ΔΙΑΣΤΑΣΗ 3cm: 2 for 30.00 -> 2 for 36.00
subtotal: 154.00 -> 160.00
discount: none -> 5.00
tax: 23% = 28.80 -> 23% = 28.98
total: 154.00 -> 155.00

--

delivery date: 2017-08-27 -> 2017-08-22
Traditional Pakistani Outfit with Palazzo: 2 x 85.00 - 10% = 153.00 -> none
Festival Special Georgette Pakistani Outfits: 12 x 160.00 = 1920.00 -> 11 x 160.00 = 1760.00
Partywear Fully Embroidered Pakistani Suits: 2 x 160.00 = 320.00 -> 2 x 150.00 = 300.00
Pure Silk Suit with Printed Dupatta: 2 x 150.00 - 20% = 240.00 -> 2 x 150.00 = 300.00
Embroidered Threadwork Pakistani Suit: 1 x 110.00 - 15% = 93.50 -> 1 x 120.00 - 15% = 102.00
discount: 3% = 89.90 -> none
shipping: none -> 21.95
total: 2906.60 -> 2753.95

### [Problem statement]
Within the data, how many lines hold the word "Embroidered"? State the number alone.

### [Result]
2